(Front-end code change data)
==================================================
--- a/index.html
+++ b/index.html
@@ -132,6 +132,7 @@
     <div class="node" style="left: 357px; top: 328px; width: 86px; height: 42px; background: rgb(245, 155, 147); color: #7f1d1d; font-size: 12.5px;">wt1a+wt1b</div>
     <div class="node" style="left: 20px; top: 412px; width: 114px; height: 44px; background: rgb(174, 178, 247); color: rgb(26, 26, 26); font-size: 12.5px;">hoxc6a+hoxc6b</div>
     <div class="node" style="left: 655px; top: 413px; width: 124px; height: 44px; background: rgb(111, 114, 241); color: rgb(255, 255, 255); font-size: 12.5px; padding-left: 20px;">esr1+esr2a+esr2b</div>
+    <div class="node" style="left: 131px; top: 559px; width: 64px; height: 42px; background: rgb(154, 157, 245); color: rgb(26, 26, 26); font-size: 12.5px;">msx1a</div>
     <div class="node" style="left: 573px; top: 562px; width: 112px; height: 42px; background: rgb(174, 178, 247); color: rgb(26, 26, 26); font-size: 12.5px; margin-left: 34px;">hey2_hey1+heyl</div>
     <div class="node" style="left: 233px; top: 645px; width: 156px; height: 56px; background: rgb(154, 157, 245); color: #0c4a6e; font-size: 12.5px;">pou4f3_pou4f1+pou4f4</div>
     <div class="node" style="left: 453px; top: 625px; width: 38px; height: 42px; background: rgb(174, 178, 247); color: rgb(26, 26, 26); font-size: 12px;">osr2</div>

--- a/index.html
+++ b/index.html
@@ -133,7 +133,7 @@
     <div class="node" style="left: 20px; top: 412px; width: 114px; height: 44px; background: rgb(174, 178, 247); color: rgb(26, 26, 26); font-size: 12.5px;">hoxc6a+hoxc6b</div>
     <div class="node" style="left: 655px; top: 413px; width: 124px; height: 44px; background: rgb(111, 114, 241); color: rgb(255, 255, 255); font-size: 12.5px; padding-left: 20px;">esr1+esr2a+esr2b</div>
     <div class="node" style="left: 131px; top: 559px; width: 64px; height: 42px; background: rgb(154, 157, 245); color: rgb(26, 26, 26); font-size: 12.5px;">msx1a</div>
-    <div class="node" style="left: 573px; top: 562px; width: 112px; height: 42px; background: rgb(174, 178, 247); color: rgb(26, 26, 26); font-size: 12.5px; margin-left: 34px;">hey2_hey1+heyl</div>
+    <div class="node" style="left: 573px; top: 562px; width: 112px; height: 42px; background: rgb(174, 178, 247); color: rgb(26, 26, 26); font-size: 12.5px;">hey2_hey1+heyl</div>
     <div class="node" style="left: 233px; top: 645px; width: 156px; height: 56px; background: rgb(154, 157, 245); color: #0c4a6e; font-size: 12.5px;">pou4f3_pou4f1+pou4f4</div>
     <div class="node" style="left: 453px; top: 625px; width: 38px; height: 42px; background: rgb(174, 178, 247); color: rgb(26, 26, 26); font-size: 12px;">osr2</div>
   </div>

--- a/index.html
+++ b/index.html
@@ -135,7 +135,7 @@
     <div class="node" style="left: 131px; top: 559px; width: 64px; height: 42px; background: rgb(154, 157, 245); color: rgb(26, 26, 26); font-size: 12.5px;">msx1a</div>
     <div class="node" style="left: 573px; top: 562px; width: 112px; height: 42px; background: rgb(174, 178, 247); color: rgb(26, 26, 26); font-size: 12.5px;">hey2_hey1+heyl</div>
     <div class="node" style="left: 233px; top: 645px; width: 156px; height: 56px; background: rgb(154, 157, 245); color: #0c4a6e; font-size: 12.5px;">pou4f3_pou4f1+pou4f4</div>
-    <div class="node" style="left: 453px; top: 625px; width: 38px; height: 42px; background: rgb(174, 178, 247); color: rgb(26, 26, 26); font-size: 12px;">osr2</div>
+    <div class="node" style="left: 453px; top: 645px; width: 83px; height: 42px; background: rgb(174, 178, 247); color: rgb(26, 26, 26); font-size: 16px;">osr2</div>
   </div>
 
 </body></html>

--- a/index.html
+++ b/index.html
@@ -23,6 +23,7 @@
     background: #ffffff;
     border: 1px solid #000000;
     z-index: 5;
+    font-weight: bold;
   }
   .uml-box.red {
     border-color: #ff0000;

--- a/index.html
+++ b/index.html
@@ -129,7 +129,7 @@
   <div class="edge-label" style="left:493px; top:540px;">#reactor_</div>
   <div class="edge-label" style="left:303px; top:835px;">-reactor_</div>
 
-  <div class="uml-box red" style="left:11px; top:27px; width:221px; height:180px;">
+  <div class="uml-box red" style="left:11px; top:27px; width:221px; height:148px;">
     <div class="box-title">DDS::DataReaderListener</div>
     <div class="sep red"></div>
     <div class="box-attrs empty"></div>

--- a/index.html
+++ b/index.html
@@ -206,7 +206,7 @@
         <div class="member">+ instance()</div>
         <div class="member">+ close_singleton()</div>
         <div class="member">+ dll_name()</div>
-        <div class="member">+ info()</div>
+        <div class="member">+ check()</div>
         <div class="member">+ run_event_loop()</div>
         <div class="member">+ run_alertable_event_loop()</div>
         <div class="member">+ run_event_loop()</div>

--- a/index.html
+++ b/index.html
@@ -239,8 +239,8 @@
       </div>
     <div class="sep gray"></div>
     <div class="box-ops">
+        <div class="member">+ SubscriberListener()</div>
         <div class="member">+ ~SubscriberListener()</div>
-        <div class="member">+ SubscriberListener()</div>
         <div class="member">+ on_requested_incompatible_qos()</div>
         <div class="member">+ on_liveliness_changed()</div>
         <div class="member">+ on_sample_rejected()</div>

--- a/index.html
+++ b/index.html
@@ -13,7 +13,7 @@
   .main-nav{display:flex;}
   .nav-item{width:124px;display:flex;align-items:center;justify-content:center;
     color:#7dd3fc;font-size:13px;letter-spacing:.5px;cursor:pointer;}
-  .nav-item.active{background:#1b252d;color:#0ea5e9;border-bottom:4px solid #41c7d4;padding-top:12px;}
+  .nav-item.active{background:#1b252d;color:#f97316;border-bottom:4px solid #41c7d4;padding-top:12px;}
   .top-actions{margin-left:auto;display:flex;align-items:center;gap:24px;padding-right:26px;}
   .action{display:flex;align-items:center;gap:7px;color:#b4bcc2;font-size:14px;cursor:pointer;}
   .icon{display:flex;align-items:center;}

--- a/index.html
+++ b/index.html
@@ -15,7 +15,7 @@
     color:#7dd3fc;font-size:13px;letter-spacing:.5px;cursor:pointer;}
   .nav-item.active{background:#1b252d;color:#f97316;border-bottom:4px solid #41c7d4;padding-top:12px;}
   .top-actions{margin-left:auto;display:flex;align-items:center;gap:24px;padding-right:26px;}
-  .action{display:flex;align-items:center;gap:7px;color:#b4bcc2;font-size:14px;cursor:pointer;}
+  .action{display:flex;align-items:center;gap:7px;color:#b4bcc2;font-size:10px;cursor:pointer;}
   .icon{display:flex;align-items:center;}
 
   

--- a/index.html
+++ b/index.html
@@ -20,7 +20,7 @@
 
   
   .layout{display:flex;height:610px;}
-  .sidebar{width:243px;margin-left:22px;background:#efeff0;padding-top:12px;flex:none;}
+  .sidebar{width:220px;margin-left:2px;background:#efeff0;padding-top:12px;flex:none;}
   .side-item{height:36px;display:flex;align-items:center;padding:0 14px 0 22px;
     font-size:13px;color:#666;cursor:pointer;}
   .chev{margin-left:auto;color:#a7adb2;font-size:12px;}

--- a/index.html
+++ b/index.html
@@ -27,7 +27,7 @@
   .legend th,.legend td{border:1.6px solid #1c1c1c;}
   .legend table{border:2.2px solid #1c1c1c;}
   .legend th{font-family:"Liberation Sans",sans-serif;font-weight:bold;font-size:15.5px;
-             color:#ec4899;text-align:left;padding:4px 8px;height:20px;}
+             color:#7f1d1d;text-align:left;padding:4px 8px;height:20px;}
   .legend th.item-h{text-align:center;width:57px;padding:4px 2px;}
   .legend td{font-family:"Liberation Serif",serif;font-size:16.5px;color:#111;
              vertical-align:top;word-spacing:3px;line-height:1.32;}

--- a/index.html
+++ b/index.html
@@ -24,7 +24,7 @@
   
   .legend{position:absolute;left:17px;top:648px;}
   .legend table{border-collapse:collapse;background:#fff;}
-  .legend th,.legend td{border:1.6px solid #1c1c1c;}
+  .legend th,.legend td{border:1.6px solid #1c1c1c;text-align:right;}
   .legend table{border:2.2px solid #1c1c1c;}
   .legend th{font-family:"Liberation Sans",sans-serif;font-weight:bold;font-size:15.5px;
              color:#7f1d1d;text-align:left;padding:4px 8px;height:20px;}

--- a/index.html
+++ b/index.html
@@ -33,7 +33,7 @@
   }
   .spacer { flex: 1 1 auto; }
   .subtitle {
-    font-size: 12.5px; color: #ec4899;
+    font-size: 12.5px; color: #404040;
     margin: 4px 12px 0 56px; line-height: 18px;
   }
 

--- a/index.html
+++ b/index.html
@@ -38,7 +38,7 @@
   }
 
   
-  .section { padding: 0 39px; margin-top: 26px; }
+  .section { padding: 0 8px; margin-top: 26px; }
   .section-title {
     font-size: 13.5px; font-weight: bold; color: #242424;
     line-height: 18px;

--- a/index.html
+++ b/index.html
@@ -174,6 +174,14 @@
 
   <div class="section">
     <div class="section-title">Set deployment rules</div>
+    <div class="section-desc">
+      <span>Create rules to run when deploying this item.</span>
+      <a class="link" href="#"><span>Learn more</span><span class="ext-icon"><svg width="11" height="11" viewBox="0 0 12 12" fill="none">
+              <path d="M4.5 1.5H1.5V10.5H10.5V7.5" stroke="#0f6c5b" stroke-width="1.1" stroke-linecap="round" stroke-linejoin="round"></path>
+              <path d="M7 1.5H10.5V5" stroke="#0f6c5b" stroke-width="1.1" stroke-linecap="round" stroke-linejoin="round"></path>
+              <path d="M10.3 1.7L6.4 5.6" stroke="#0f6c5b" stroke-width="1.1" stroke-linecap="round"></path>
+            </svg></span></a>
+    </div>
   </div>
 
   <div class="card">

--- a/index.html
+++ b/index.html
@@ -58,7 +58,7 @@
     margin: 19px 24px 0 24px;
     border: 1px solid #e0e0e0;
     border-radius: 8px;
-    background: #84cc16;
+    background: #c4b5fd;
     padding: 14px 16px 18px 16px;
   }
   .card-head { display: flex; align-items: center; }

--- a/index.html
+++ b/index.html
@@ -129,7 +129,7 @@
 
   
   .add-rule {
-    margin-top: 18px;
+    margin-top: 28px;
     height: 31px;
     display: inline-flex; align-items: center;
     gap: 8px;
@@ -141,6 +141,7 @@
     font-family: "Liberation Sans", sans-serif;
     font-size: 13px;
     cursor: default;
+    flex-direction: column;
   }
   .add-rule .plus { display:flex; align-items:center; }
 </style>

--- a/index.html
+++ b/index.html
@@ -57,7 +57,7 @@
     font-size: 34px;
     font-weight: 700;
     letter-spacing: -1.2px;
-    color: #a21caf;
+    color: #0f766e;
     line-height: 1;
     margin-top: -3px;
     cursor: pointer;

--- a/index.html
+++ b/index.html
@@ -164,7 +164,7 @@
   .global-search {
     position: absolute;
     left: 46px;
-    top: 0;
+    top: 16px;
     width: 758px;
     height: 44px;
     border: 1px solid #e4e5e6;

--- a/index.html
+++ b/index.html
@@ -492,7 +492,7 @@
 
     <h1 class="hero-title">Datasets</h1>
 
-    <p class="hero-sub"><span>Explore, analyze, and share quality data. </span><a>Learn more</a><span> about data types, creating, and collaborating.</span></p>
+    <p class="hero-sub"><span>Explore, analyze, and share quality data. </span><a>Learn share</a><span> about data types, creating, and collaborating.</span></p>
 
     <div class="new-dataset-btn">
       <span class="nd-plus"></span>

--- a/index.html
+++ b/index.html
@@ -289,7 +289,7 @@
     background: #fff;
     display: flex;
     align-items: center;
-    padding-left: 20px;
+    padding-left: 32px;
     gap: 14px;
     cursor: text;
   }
==================================================
Exercise aim | Look above for the line with "left: 46px;" and the line with "data. </span><a>Learn more</a><span>", and reproduce exactly those two lines plus every line between, nothing more.

Response to the task |
     left: 46px;
-    top: 0;
+    top: 16px;
     width: 758px;
     height: 44px;
     border: 1px solid #e4e5e6;

--- a/index.html
+++ b/index.html
@@ -492,7 +492,7 @@
 
     <h1 class="hero-title">Datasets</h1>
 
-    <p class="hero-sub"><span>Explore, analyze, and share quality data. </span><a>Learn more</a><span> about data types, creating, and collaborating.</span></p>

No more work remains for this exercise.